China’s prominent virologist Shi Zhengli, also known as the country’s ‘bat woman’ and heads the Wuhan Institute of Virology (WIV), has reportedly warned that the new variants of the novel coronavirus (SARS-CoV-2) would continue to emerge as an increasing number of infections provide more ground for the pathogen to mutate. As per the Global Times report, Shi told the media on Wednesday, “We shouldn't panic, but we need to prepare to co-exist with the virus in the long term.” Nothing the pressure on the country to control the drastic spread of infections, Shi reportedly emphasised on physical isolation as an appropriate way to restrict the transmission.
“Prevent gatherings, practice social distancing, wear masks and wash hands frequently,” the ‘bat woman’ said while also adding that the virus continues to mutate as the number of infected people increase. Shi reportedly informed last week that she had spoken with some of the patients who got infected after receiving the COVID-19 vaccine.
She said that even though the jabs cannot prevent infections, the vaccines are still effective in preventing critical disease.

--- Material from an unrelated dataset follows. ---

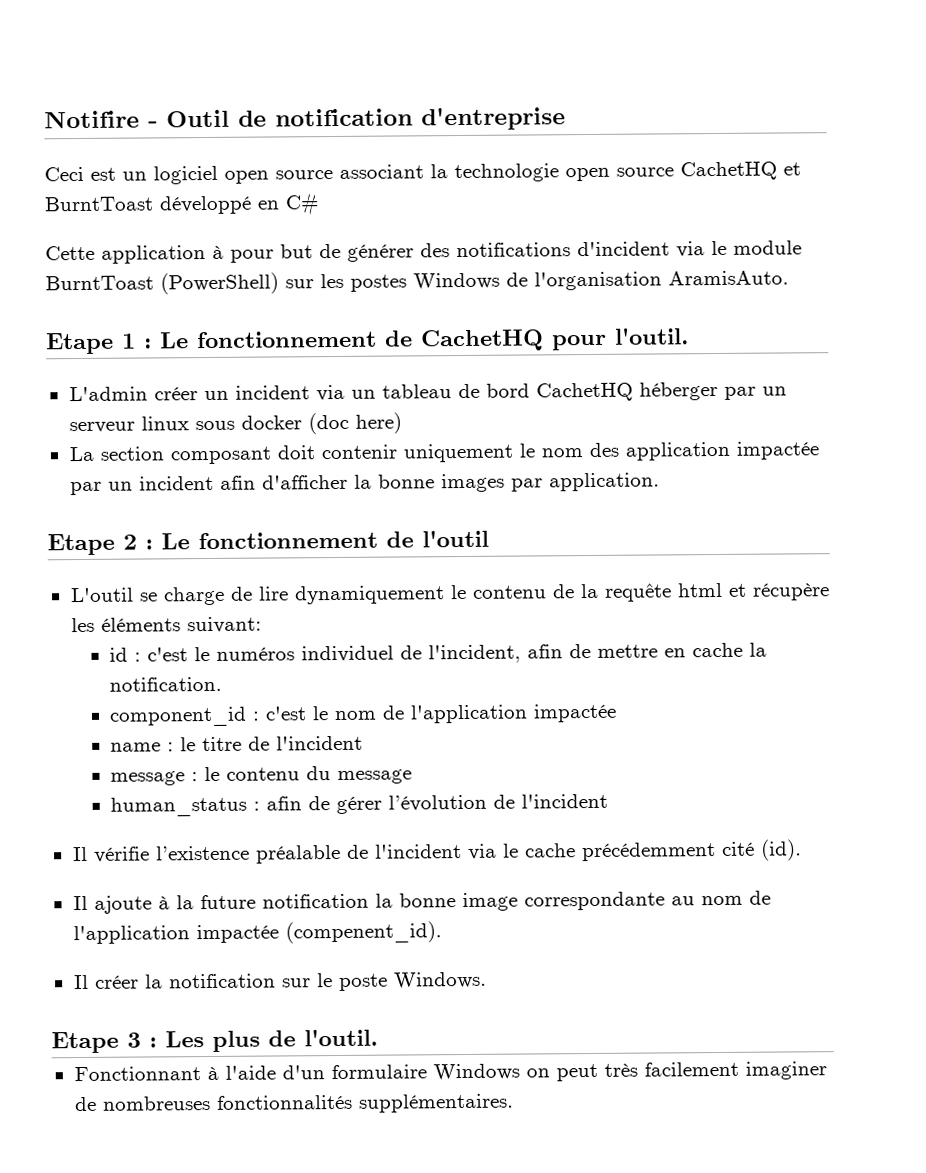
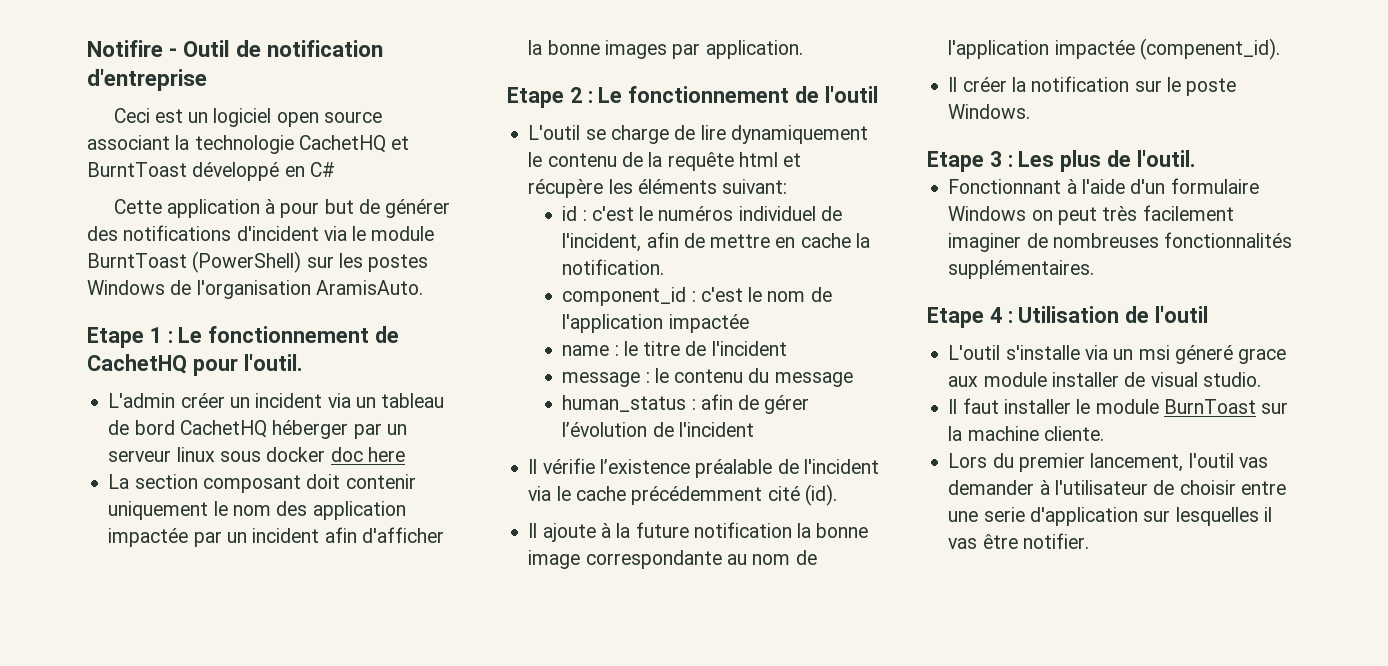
[565,167,674,182] open source -> (294, 144) none
[307,412,402,435] (doc here) -> [330,447,405,462] doc here
(514, 1103) none -> [927,306,1209,328] [948,345,1287,364] [948,372,1261,387] [948,398,1289,414] [948,426,1104,441] [948,453,1268,472] [948,480,1286,495] [948,507,1272,526] [948,533,1089,549] // Etape 4 : Utilisation de l'outil // L'outil s'installe via un msi géneré grace aux module installer de visual studio. // Il faut installer le module BurnToast sur la machine cliente. // Lors du premier lancement, l'outil vas demander à l'utilisateur de choisir entre une serie d'application sur lesquelles il vas être notifier.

Shi also called on people to get inoculated as soon as possible and urged for ramping up research and development on mucosal vaccines to prevent the infections. She spoke about virus mutations after Wuhan authorities last week tested all 11 million residents after an outbreak was flagged among the migrant workers.
Meanwhile, Beijing has stepped up measures to stem the surge of COVID-19 cases. The Chinese capital has virtually banned people from travelling to Beijing from other provinces that have recorded a surge in coronavirus cases. Meanwhile, Beijing has also unveiled several measures to enhance the management of people returning from regions with relatively high virus transmission rates. Beijing has imposed restrictions on the purchase of railway tickets and air services on August 8, more than a year of COVID-19 first originating in the country in December 2019. Reportedly, flights from 15 cities, including outbreak hotspots such as Nanjing, Yangzhou, and Zhangjiajie, have been halted at Beijing Daxing International Airport.